(Screenshot and code edit data)

Start of Block

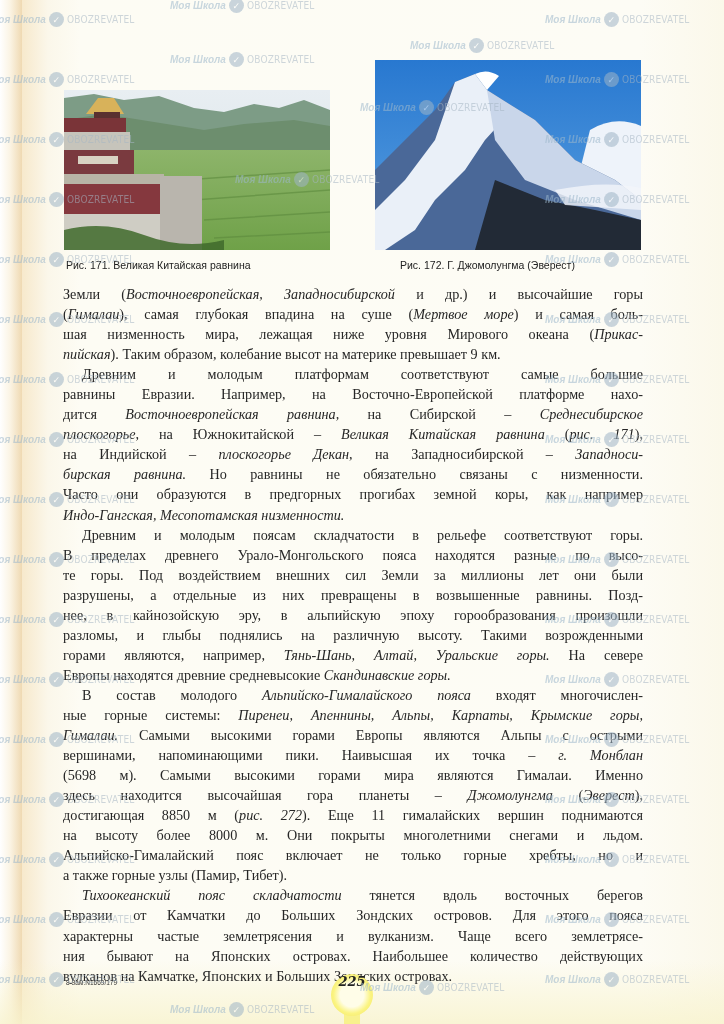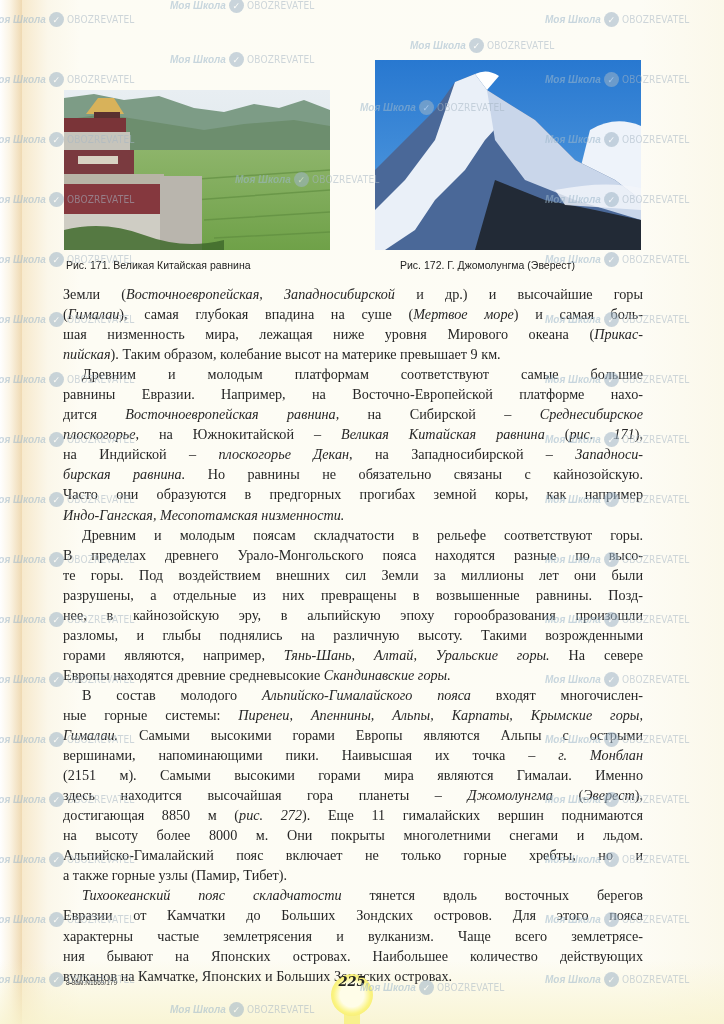--- a/index.html
+++ b/index.html
@@ -149,40 +149,40 @@
         <span class="line"><span>(</span><i>Гималаи</i><span>), самая глубокая впадина на суше (</span><i>Мертвое море</i><span>) и самая боль-</span></span>
         <span class="line"><span>шая низменность мира, лежащая ниже уровня Мирового океана (</span><i>Прикас-</i></span>
         <span class="line last"><i>пийская</i><span>). Таким образом, колебание высот на материке превышает 9 км.</span></span>
       </div>
       <div>
         <span class="line" style="padding-left: 19px;"><span>Древним и молодым платформам соответствуют самые большие</span></span>
         <span class="line"><span>равнины Евразии. Например, на Восточно-Европейской платформе нахо-</span></span>
         <span class="line"><span>дится </span><i>Восточноевропейская равнина,</i><span> на Сибирской – </span><i>Среднесибирское</i></span>
         <span class="line"><i>плоскогорье</i><span>, на Южнокитайской – </span><i>Великая Китайская равнина</i><span> (</span><i>рис. 171</i><span>),</span></span>
         <span class="line"><span>на Индийской – </span><i>плоскогорье Декан</i><span>, на Западносибирской – </span><i>Западноси-</i></span>
-        <span class="line"><i>бирская равнина.</i><span> Но равнины не обязательно связаны с кайнозойскую.</span></span>
+        <span class="line"><i>бирская равнина.</i><span> Но равнины не обязательно связаны с низменности.</span></span>
         <span class="line"><span>Часто они образуются в предгорных прогибах земной коры, как например</span></span>
         <span class="line last"><i>Индо-Гангская, Месопотамская низменности.</i></span>
       </div>
       <div>
         <span class="line" style="padding-left: 19px;"><span>Древним и молодым поясам складчатости в рельефе соответствуют горы.</span></span>
         <span class="line"><span>В пределах древнего Урало-Монгольского пояса находятся разные по высо-</span></span>
         <span class="line"><span>те горы. Под воздействием внешних сил Земли за миллионы лет они были</span></span>
         <span class="line"><span>разрушены, а отдельные из них превращены в возвышенные равнины. Позд-</span></span>
         <span class="line"><span>нее, в кайнозойскую эру, в альпийскую эпоху горообразования произошли</span></span>
         <span class="line"><span>разломы, и глыбы поднялись на различную высоту. Такими возрожденными</span></span>
         <span class="line"><span>горами являются, например, </span><i>Тянь-Шань, Алтай, Уральские горы.</i><span> На севере</span></span>
         <span class="line last"><span>Европы находятся древние средневысокие </span><i>Скандинавские горы.</i></span>
       </div>
       <div>
         <span class="line" style="padding-left: 19px;"><span>В состав молодого </span><i>Альпийско-Гималайского пояса</i><span> входят многочислен-</span></span>
         <span class="line"><span>ные горные системы: </span><i>Пиренеи, Апеннины, Альпы, Карпаты, Крымские горы,</i></span>
         <span class="line"><i>Гималаи.</i><span> Самыми высокими горами Европы являются Альпы с острыми</span></span>
         <span class="line"><span>вершинами, напоминающими пики. Наивысшая их точка – </span><i>г. Монблан</i></span>
-        <span class="line"><span>(2151 м). Самыми высокими горами мира являются Гималаи. Именно</span></span>
+        <span class="line"><span>(5698 м). Самыми высокими горами мира являются Гималаи. Именно</span></span>
         <span class="line"><span>здесь находится высочайшая гора планеты – </span><i>Джомолунгма</i><span> (</span><i>Эверест</i><span>),</span></span>
         <span class="line"><span>достигающая 8850 м (</span><i>рис. 272</i><span>). Еще 11 гималайских вершин поднимаются</span></span>
         <span class="line"><span>на высоту более 8000 м. Они покрыты многолетними снегами и льдом.</span></span>
         <span class="line"><span>Альпийско-Гималайский пояс включает не только горные хребты, но и</span></span>
         <span class="line last"><span>а также горные узлы (Памир, Тибет).</span></span>
       </div>
       <div>
         <span class="line" style="padding-left: 19px;"><i>Тихоокеанский пояс складчатости</i><span> тянется вдоль восточных берегов</span></span>
         <span class="line"><span>Евразии от Камчатки до Больших Зондских островов. Для этого пояса</span></span>
         <span class="line"><span>характерны частые землетрясения и вулканизм. Чаще всего землетрясе-</span></span>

End of Block

### Exercise
Gather each line in the data that holds the string "Евразии".

### Result
         <span class="line"><span>равнины Евразии. Например, на Восточно-Европейской платформе нахо-</span></span>
         <span class="line"><span>Евразии от Камчатки до Больших Зондских островов. Для этого пояса</span></span>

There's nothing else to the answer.